Engagement Rings — Sometimes the Value Isn’t in the Price
The Diamond Debate: everyone and their mother is talking about engagement and wedding bands these days. Some people are convinced that the diamond industry is corrupt and has been corrupt from the very beginning, while others value their diamond rings more than their firstborn child. The question is, what’s really driving this debate in the first place?
A story recently appeared on Fox Business proclaiming that “your wedding ring is a terrible investment,” first based on the argument that around half of all American marriages end in divorce, and then stating that “used” diamond rings only depreciate in value, and then really summing things up by attacking the diamond industry as a whole for deluding the American public for decades that diamonds are worth anything at all.

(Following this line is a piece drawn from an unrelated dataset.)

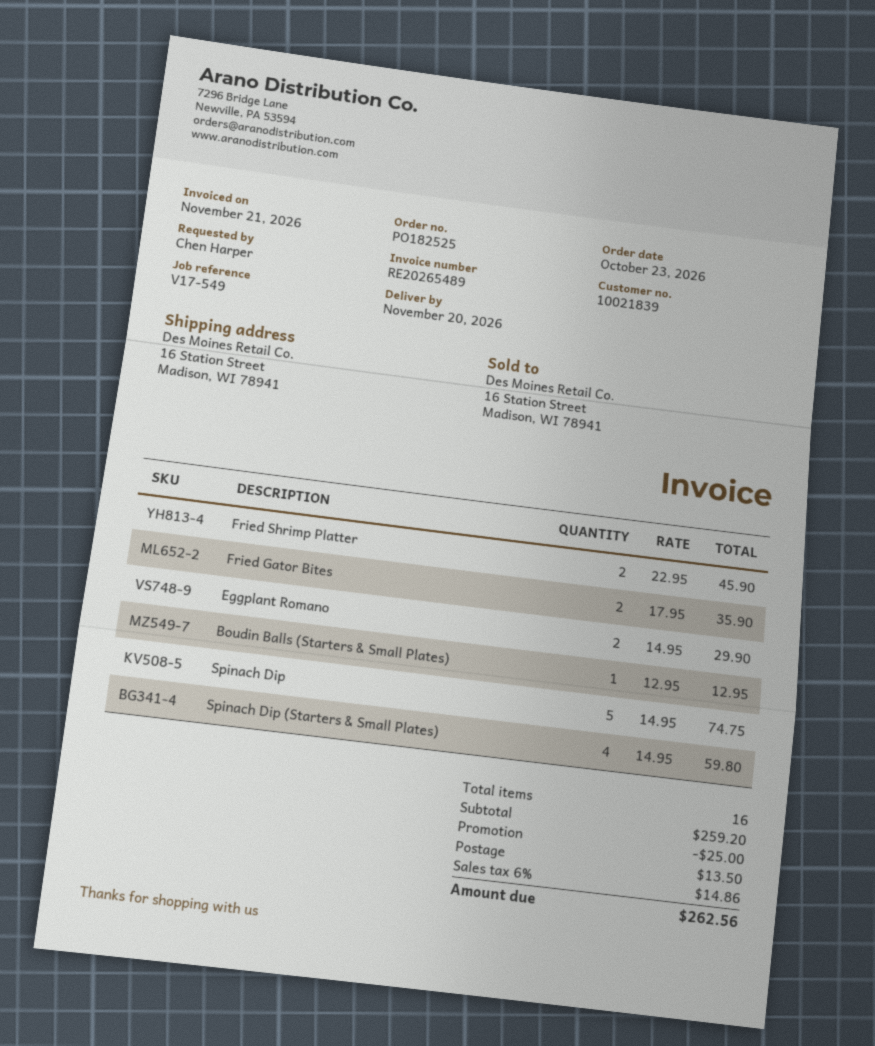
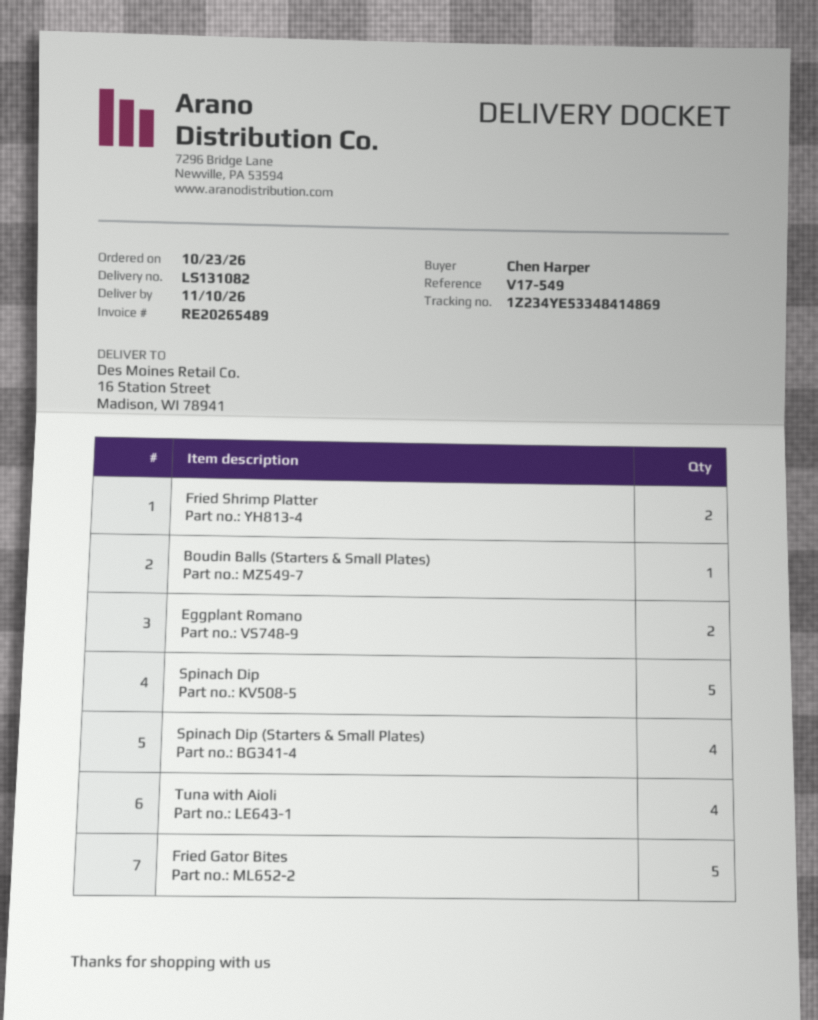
delivery date: 2026-11-20 -> 2026-11-10
Fried Gator Bites: 2 -> 5
Tuna with Aioli: none -> 4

The author of this Fox Business article seems to have overlooked the multitude of news stories that pop up every day about people who go to great lengths to retrieve wedding rings. A Californian woman who thought she had lost her engagement ringin a house fire last week told her local news station that she and her family were overjoyed to find the ring in the rubble because of how “expensive and special” it is to her. Another woman from Maine has recently been profiled in her local news when she her engagement ring fell off her hand, dropping straight to the bottom of a lake. Her neighbor surprised her in an email the next day saying that he found her ring after scouring the lake bottom for 40 minutes in his scuba gear. And these two stories are only the tip of the iceberg when it comes to people who have gone to great lengths to recover wedding and engagement rings.
So, if diamond rings are such a bad investment as the author of the Fox Business article claims, why are people so attached to and proud of their rings? And why does the public even want to read about these stories? Why are these stories worthy of being reported as “news”?
The answer is that diamond rings are significant because of what they represent.
Certainly the diamond debate will only continue, with advocates for each side bringing up new arguments. But one thing is important to remember throughout this debate: that in the end, the only person who needs to be concerned with a ring’s value is the person wearing it.